I gave up making resolutions for the new year many years ago, but I’m inspired this year because of several comments from my wife while we were in traffic just before Christmas. She pointedly noted that my language had slipped into the use of expletives when I drove in traffic and, worst of all my use, had increased by 10 or 20-fold.
I love to use the full range of our language and have often excused my ‘colourful’ terminology as fully exploring its potential by choosing exactly the right words and phrases to clearly comment on behaviour and driving skills.
My wife is no slouch in making pointed remarks — the difference is hers are generally acceptable in any audience, including children and grandmothers. Among her favourites is, ‘I didn’t get the memo that today is drive-stupid day.’
So I’ve made this resolution — by the end of 2011, I will have substantially cleaned up my language so as not to be an embarrassment to her.
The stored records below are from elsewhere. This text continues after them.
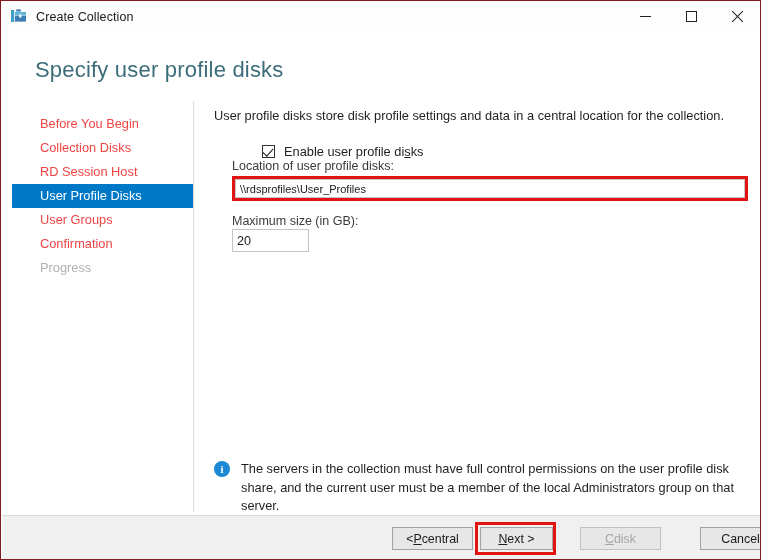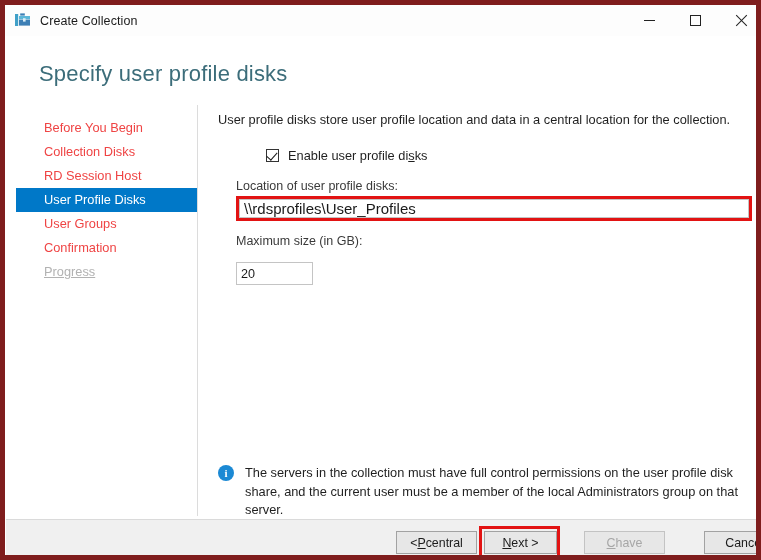"Create Collection" #window { border: 5px solid #7f1d1d -> 1px solid #7f1d1d }
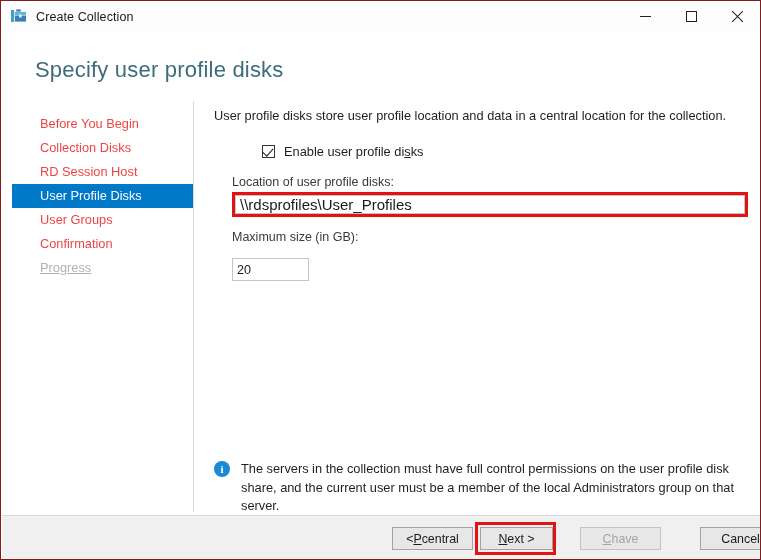"User profile disks store user" div { text: user profile location -> disk profile settings }
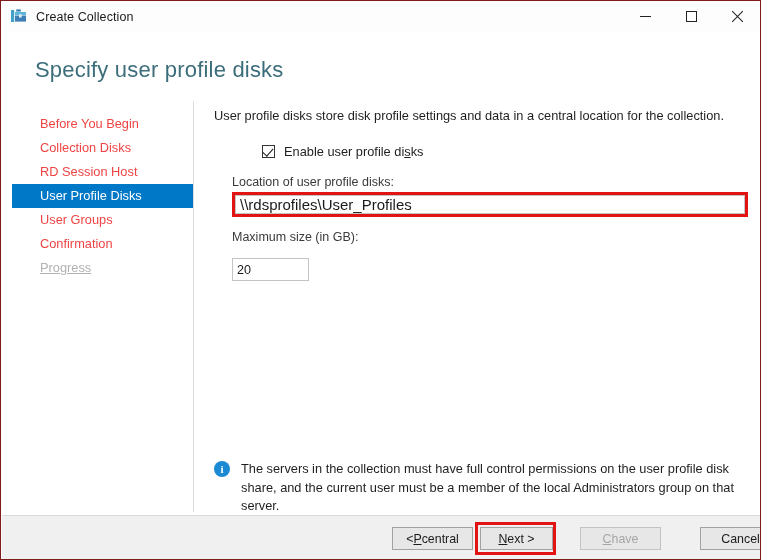"Location of user profile disks:" #location-block { margin-top: 16px -> none }
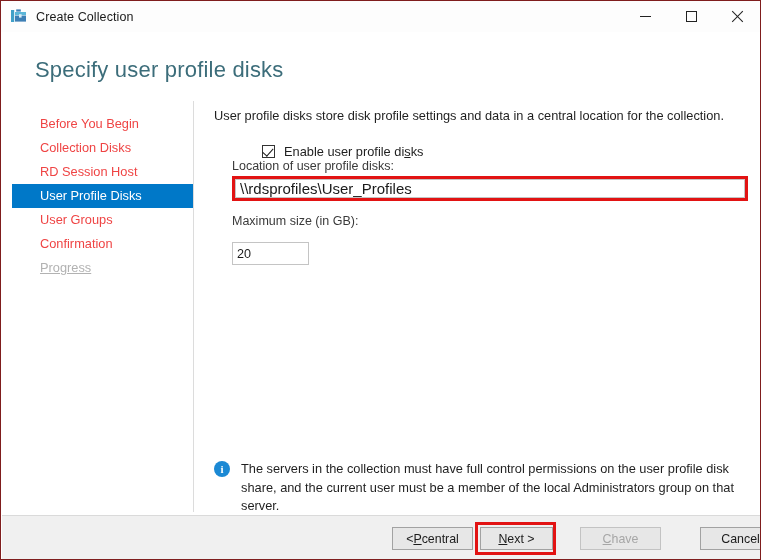"\\rdsprofiles\User_Profiles" #location-input { font-size: 15px -> 11px }
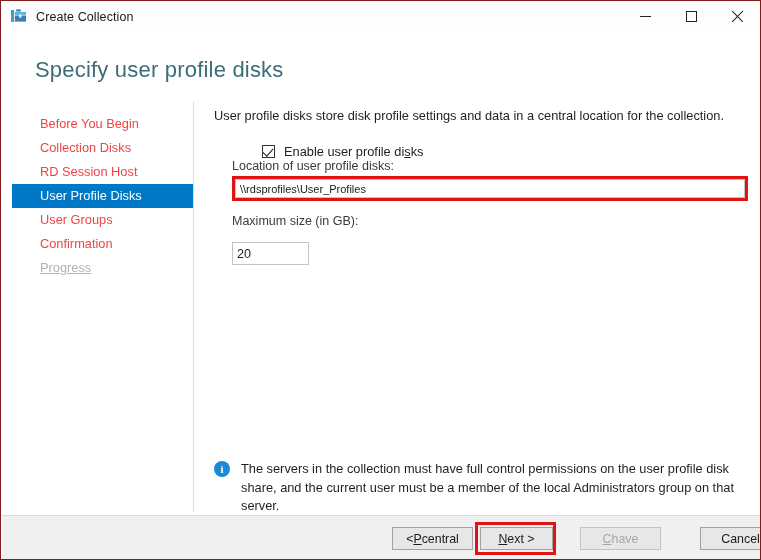"20" #maxsize-input { margin-top: 14px -> 1px }
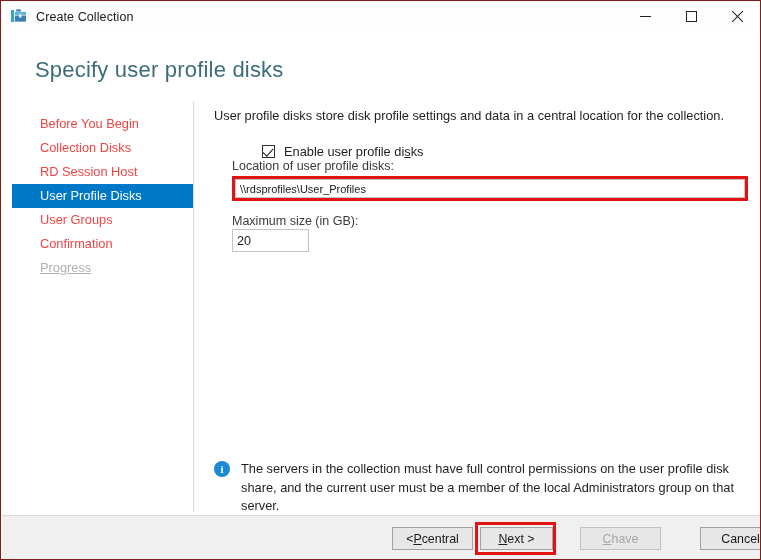"Progress" .nav-item.disabled { text-decoration: underline -> none }
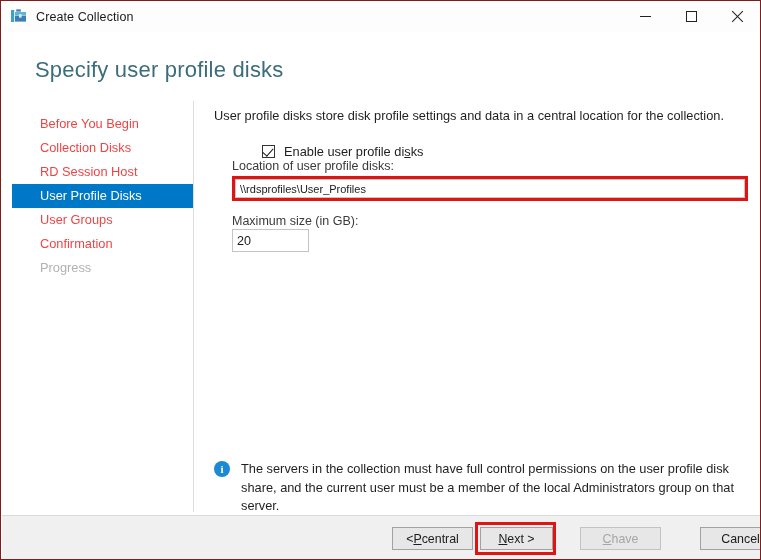"have" span { text: have -> disk }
To accomplish the objective I need your help.
Will you please pay attention when you drive? Even simple things would help — get out of your world and look down the road two or three vehicles ahead, use you turn signals when changing lanes, quit tailgating, do the speed limit, either slow down or speed up and don’t forget to adjust for road conditions. Show some manners and consideration for other drivers, don’t hang in my blind spot when my signal light is on — I’m looking to change lanes. Make sure your signal light turns off after you’ve made your turn or lane change and don’t ‘slingshot’ from behind me at corners. Do these simple things and I promise to return the favours!
Secondly, will you please stop thinking that the best place to rid yourself of empty coffee cups, hamburger wrappers, fries and cigarette butts is wherever you are? Don’t simply open your hand and drop them when you think you’re finished; you’re not done until your garbage ends up in a garbage can. The rest of us aren’t here to pick up after you or your dog … or your cat, come to think of it. You bought it, you walk it and you let it out at night; take care of business for crying out loud.
Lastly, wherever you are, be aware of the rest of us in your general vicinity. ‘Excuse me,’ works very well, ‘please and thank you’ can improve service and please just think about taking your hat off in every restaurant, even if you’re just having coffee.
It would help if in public you improve your language as well, as a gesture of general respect to those around you. I really don’t want to have to come over and tell you exactly what I think of you.
Of course maybe it’s just me.
Andy Michaelson is a St. Albert author and poet.